Adversarial evasion is a cat-and-mouse game. Common patterns: character substitution (l33tspeak, look-alike Unicode), image manipulation (adding noise, flipping, adding benign overlay frames), volume attacks (flooding with borderline content to overwhelm reviewers).
The defenses: (1) text normalization as a preprocessing step - map all character variants to their canonical forms before classification; (2) ensemble classifiers - a single classifier tuned against adversarial examples is more evasible than an ensemble of diverse models trained on different data and architectures; (3) behavioral signals - legitimate users do not systematically test what gets flagged; systematic probing of the moderation system is itself a signal; (4) platform-level rate limits - an account submitting 1,000 pieces of content per day is suspicious regardless of individual content quality; (5) hash matching - known violations are fingerprinted and any near-duplicate (perceptual hash distance under threshold) is immediately flagged regardless of content changes.

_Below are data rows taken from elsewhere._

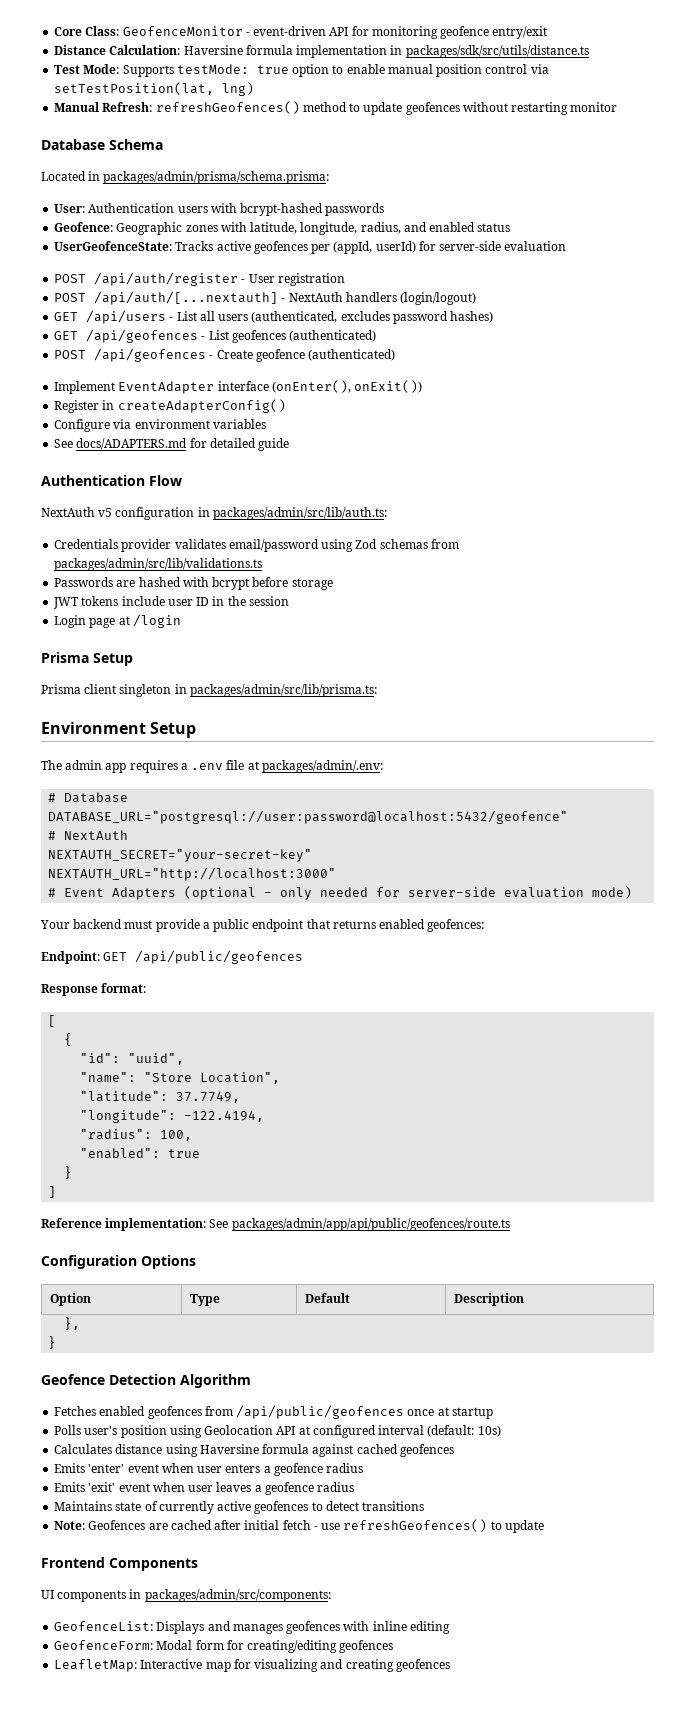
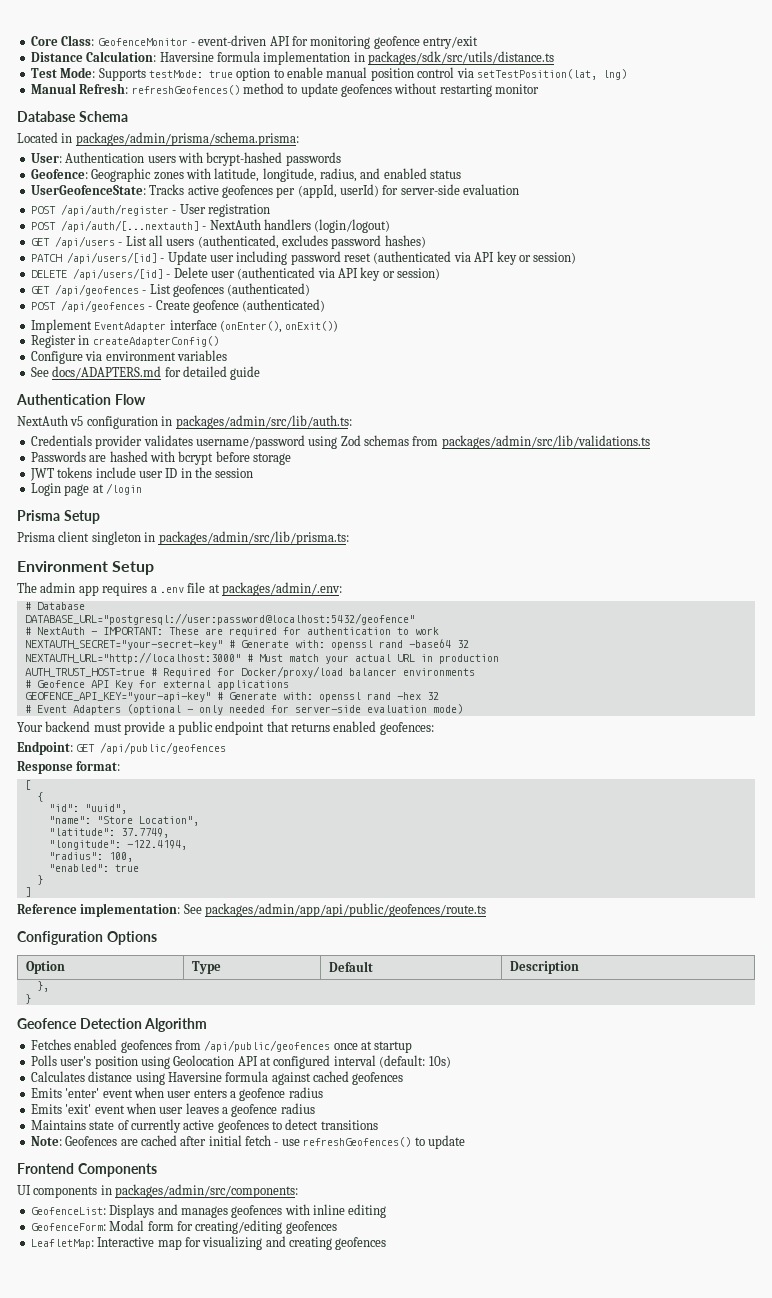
+ PATCH /api/users/[id] - Update user including password reset (authenticated via API key or session)
+ DELETE /api/users/[id] - Delete user (authenticated via API key or session)
- Credentials provider validates email/password using Zod schemas from packages/admin/src/lib/validations.ts
+ Credentials provider validates username/password using Zod schemas from packages/admin/src/lib/validations.ts
- # NextAuth
- NEXTAUTH_SECRET="your-secret-key"
- NEXTAUTH_URL="http://localhost:3000"
+ # NextAuth - IMPORTANT: These are required for authentication to work
+ NEXTAUTH_SECRET="your-secret-key" # Generate with: openssl rand -base64 32
+ NEXTAUTH_URL="http://localhost:3000" # Must match your actual URL in production
+ AUTH_TRUST_HOST=true # Required for Docker/proxy/load balancer environments
+ # Geofence API Key for external applications
+ GEOFENCE_API_KEY="your-api-key" # Generate with: openssl rand -hex 32

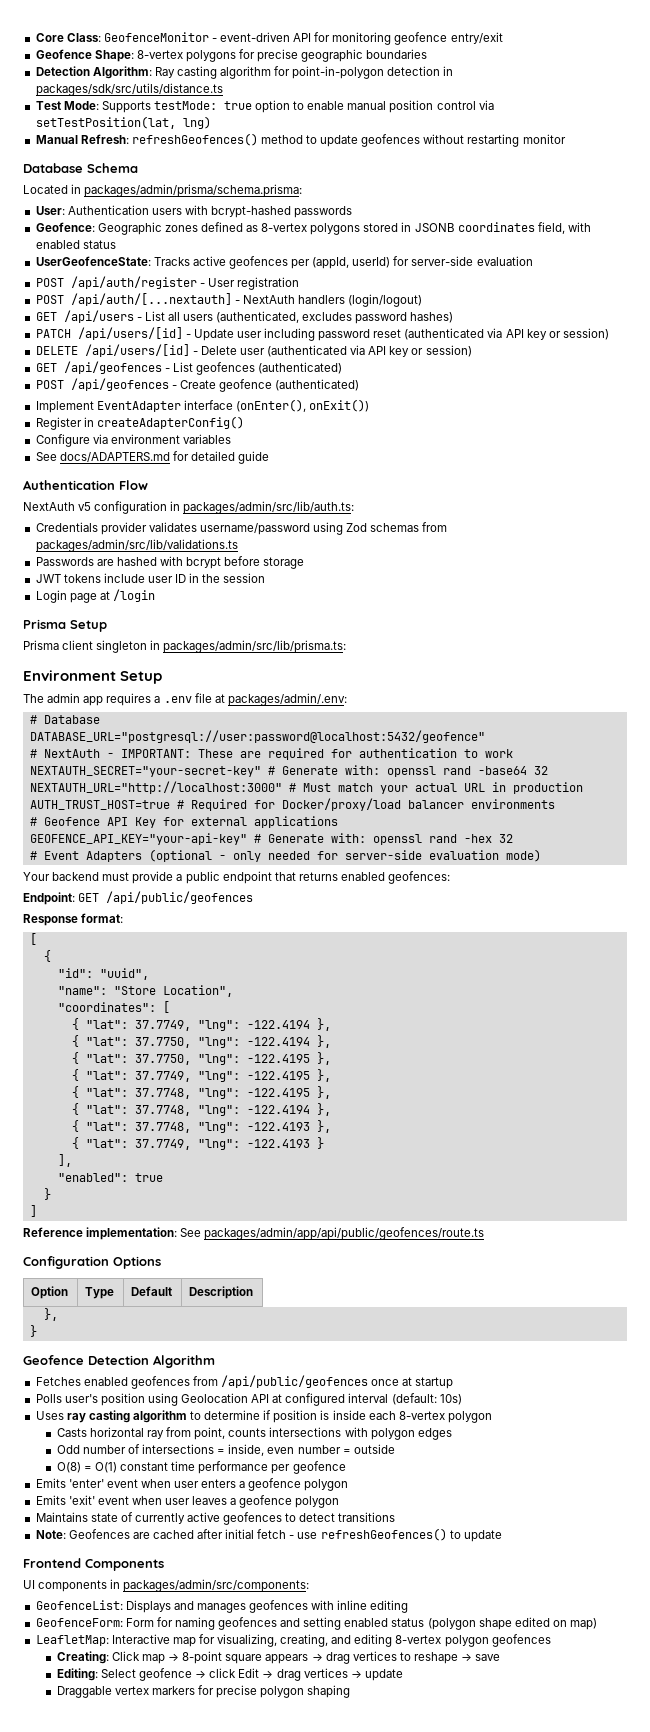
- Distance Calculation: Haversine formula implementation in packages/sdk/src/utils/distance.ts
+ Geofence Shape: 8-vertex polygons for precise geographic boundaries
+ Detection Algorithm: Ray casting algorithm for point-in-polygon detection in packages/sdk/src/utils/distance.ts
- Geofence: Geographic zones with latitude, longitude, radius, and enabled status
+ Geofence: Geographic zones defined as 8-vertex polygons stored in JSONB coordinates field, with enabled status
- "latitude": 37.7749,
- "longitude": -122.4194,
- "radius": 100,
+ "coordinates": [
+ { "lat": 37.7749, "lng": -122.4194 },
+ { "lat": 37.7750, "lng": -122.4194 },
+ { "lat": 37.7750, "lng": -122.4195 },
+ { "lat": 37.7749, "lng": -122.4195 },
+ { "lat": 37.7748, "lng": -122.4195 },
+ { "lat": 37.7748, "lng": -122.4194 },
+ { "lat": 37.7748, "lng": -122.4193 },
+ { "lat": 37.7749, "lng": -122.4193 }
+ ],
- Calculates distance using Haversine formula against cached geofences
+ Uses ray casting algorithm to determine if position is inside each 8-vertex polygon
+ Casts horizontal ray from point, counts intersections with polygon edges
+ Odd number of intersections = inside, even number = outside
+ O(8) = O(1) constant time performance per geofence
- Emits 'enter' event when user enters a geofence radius
+ Emits 'enter' event when user enters a geofence polygon
- Emits 'exit' event when user leaves a geofence radius
+ Emits 'exit' event when user leaves a geofence polygon
- GeofenceForm: Modal form for creating/editing geofences
- LeafletMap: Interactive map for visualizing and creating geofences
+ GeofenceForm: Form for naming geofences and setting enabled status (polygon shape edited on map)
+ LeafletMap: Interactive map for visualizing, creating, and editing 8-vertex polygon geofences
+ Creating: Click map → 8-point square appears → drag vertices to reshape → save
+ Editing: Select geofence → click Edit → drag vertices → update
+ Draggable vertex markers for precise polygon shaping

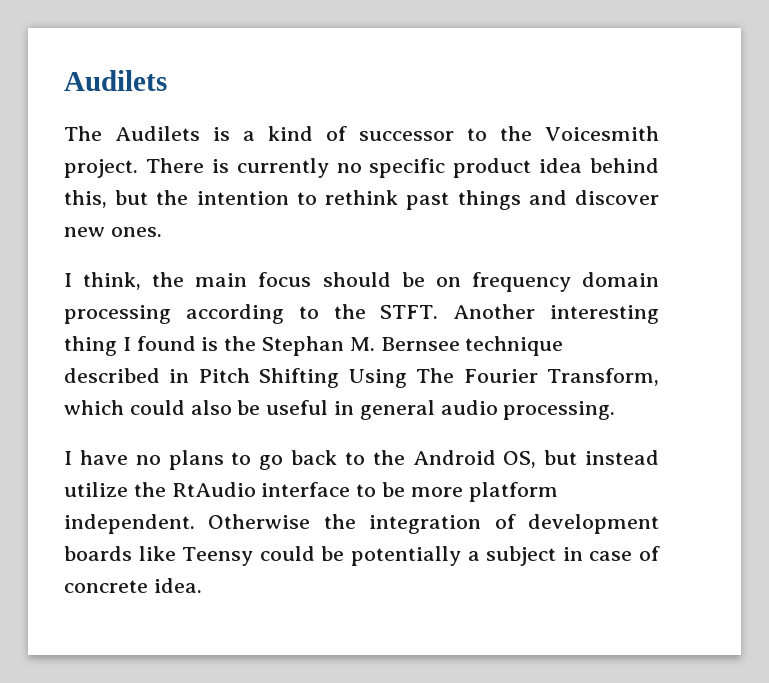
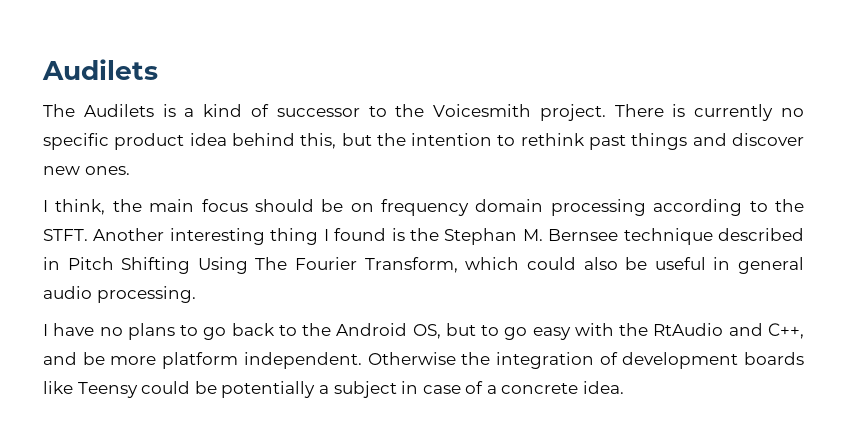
- I have no plans to go back to the Android OS, but instead utilize the RtAudio interface to be more platform independent.
+ I have no plans to go back to the Android OS, but to go easy with the RtAudio and C++, and be more platform independent.
- Otherwise the integration of development boards like Teensy could be potentially a subject in case of concrete idea.
+ Otherwise the integration of development boards like Teensy could be potentially a subject in case of a concrete idea.

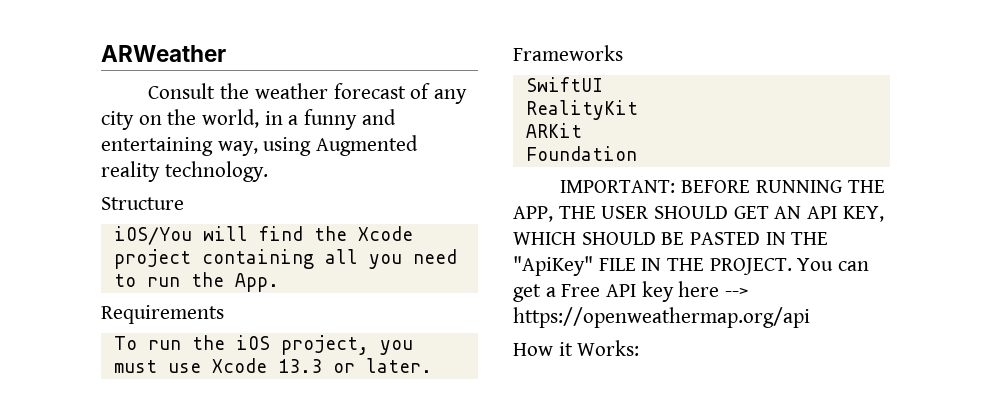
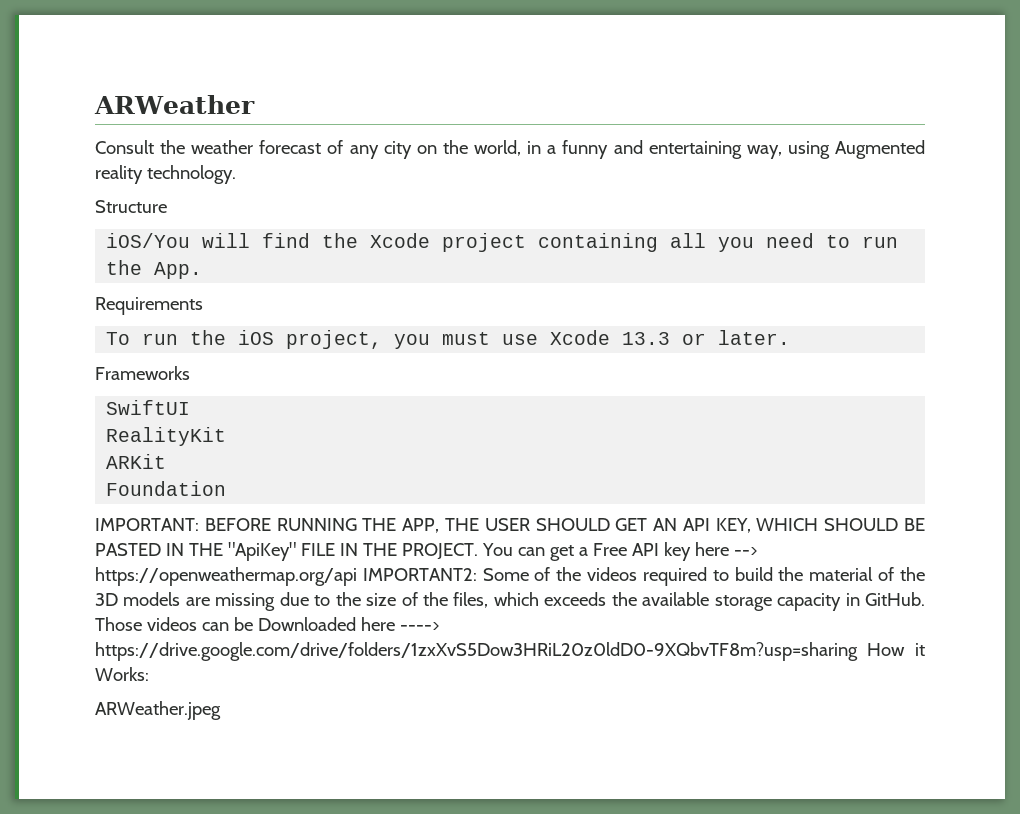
- You can get a Free API key here --> https://openweathermap.org/api
- How it Works:
+ You can get a Free API key here --> https://openweathermap.org/api IMPORTANT2: Some of the videos required to build the material of the 3D models are missing due to the size of the files, which exceeds the available storage capacity in GitHub. Those videos can be Downloaded here ----> https://drive.google.com/drive/folders/1zxXvS5Dow3HRiL20z0ldD0-9XQbvTF8m?usp=sharing How it Works:
+ ARWeather.jpeg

Q5: How does Meta's content moderation infrastructure handle 100 billion pieces of content per day?
Meta processes 100 billion pieces of content daily through a layered system. The first layer is proactive detection - before a user even posts, the platform knows the content type, size, and basic features. Text goes through lightweight n-gram classifiers, images go through perceptual hash lookup and a fast CNN. This first layer runs at submission time and handles 90%+ of decisions in under 100ms.
The second layer is distributed classification at scale. Meta uses a distributed inference infrastructure (Triton + custom serving) that runs hundreds of specialized classifiers (hate speech in 50 languages, violence, spam, NSFW, coordinated inauthentic behavior). These run asynchronously after submission and result in delayed actions (content removed hours after posting).
The third layer is human review. Meta's Community Operations team of 15,000 reviewers handles appeals, novel harm categories, and high-confidence-but-borderline cases. Reviewers specialize by category and language. High-severity categories (live violence, CSAM) have dedicated 24/7 teams.
The key architectural choice: proactive detection (before reaching many users) vs reactive detection (after reaching many users). Meta's Integrity systems prioritize proactive detection for the highest-severity categories. For lower-severity categories, reactive detection based on user reports + automated classifiers is more cost-effective.
Summary
A production content moderation system processes text, images, and video through a multi-stage pipeline: fingerprint matching (known violations, instant), fast classifiers (lightweight models for initial risk scoring, seconds), full classification (deep models for uncertain cases, minutes), and human review (edge cases, appeals, severe content). Different harm categories demand different precision/recall trade-offs: CSAM requires near-100% recall with any precision; hate speech requires balanced precision and recall informed by false positive impact on creator communities. Active learning focuses annotation effort on uncertain and high-reach content. Adversarial robustness requires text normalization, ensemble models, behavioral signals, and hash-based matching. Human reviewer wellbeing is a design requirement, not an afterthought - limit exposure duration, provide rotation, and offer mental health support for all severe content categories.